_ASSIGNED TASK_:
Please restate every record below word for word and skip the pictures.

══ INPUT DATA

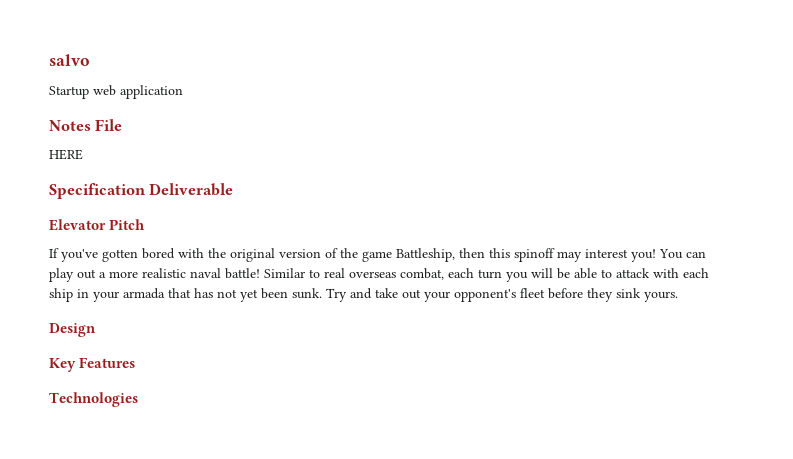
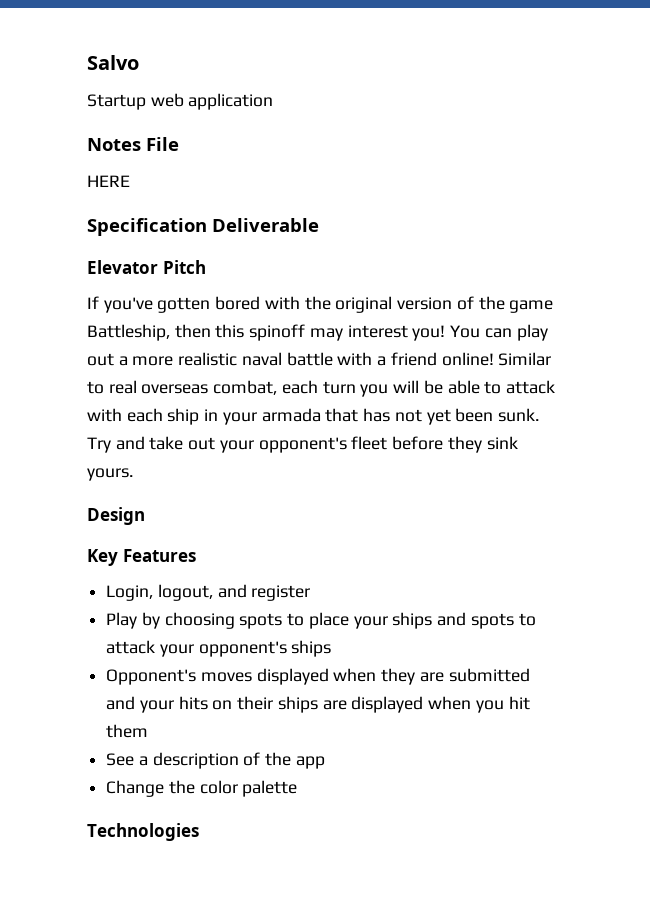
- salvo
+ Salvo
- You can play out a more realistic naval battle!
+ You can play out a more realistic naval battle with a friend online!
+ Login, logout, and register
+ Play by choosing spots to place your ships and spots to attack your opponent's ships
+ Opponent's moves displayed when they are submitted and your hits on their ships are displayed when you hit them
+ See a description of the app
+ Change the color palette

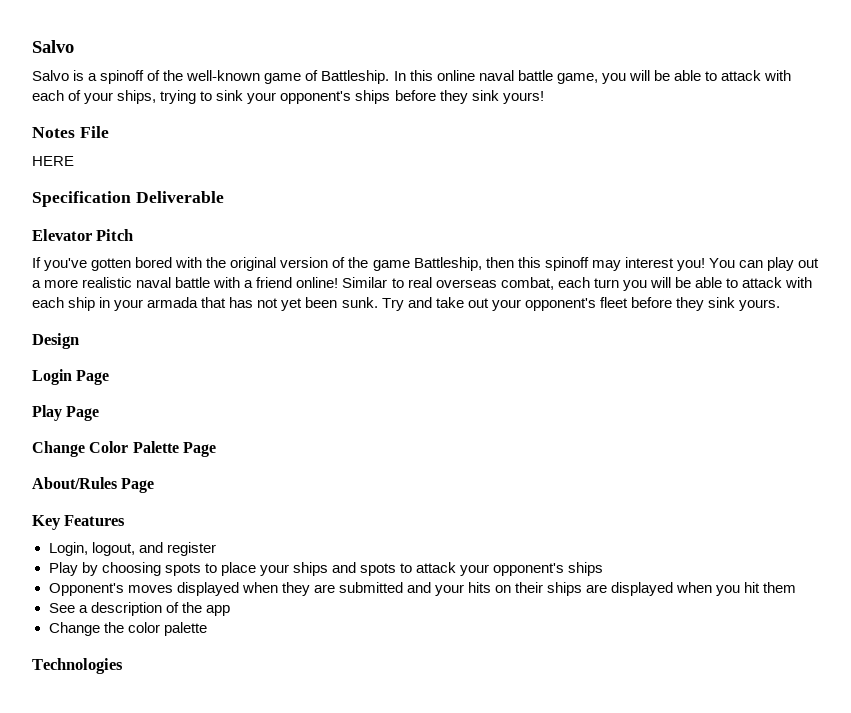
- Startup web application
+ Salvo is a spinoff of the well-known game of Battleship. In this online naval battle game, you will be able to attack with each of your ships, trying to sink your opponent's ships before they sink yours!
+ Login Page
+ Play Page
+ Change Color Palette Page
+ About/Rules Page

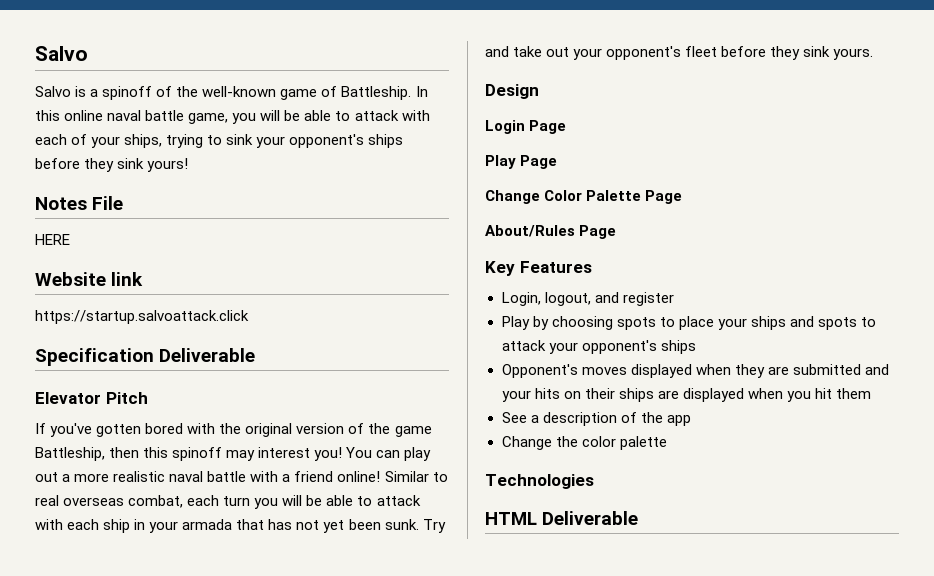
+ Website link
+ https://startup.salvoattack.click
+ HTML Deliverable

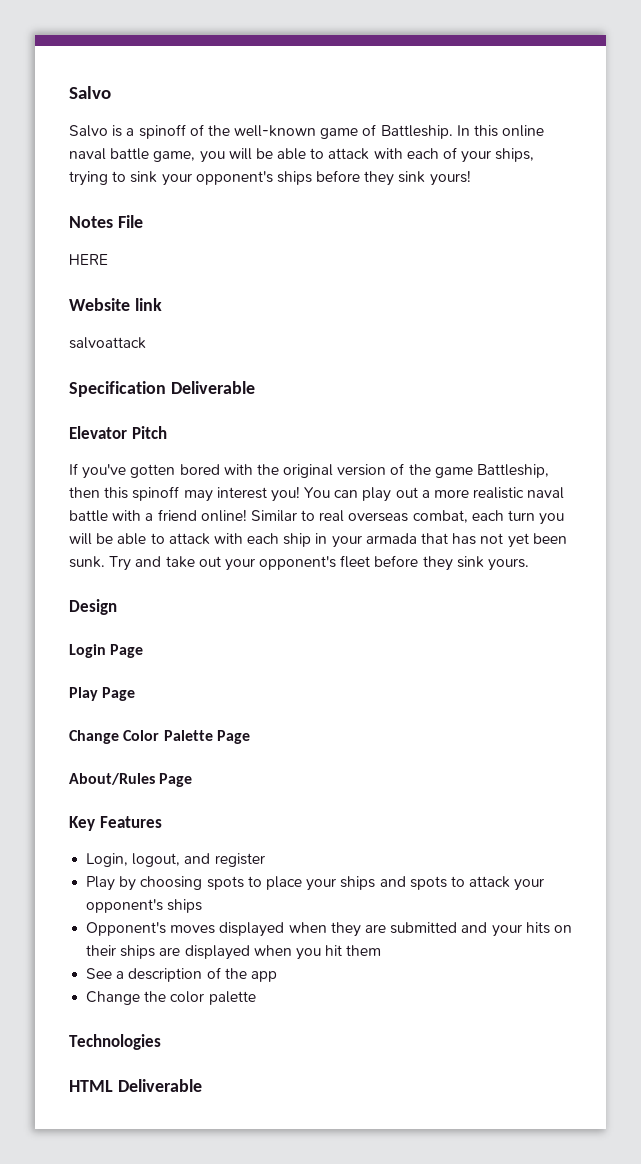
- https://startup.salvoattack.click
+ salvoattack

════

_TASK SOLUTION_:
- salvo
+ Salvo
- You can play out a more realistic naval battle!
+ You can play out a more realistic naval battle with a friend online!
+ Login, logout, and register
+ Play by choosing spots to place your ships and spots to attack your opponent's ships
+ Opponent's moves displayed when they are submitted and your hits on their ships are displayed when you hit them
+ See a description of the app
+ Change the color palette

- Startup web application
+ Salvo is a spinoff of the well-known game of Battleship. In this online naval battle game, you will be able to attack with each of your ships, trying to sink your opponent's ships before they sink yours!
+ Login Page
+ Play Page
+ Change Color Palette Page
+ About/Rules Page

+ Website link
+ https://startup.salvoattack.click
+ HTML Deliverable

- https://startup.salvoattack.click
+ salvoattack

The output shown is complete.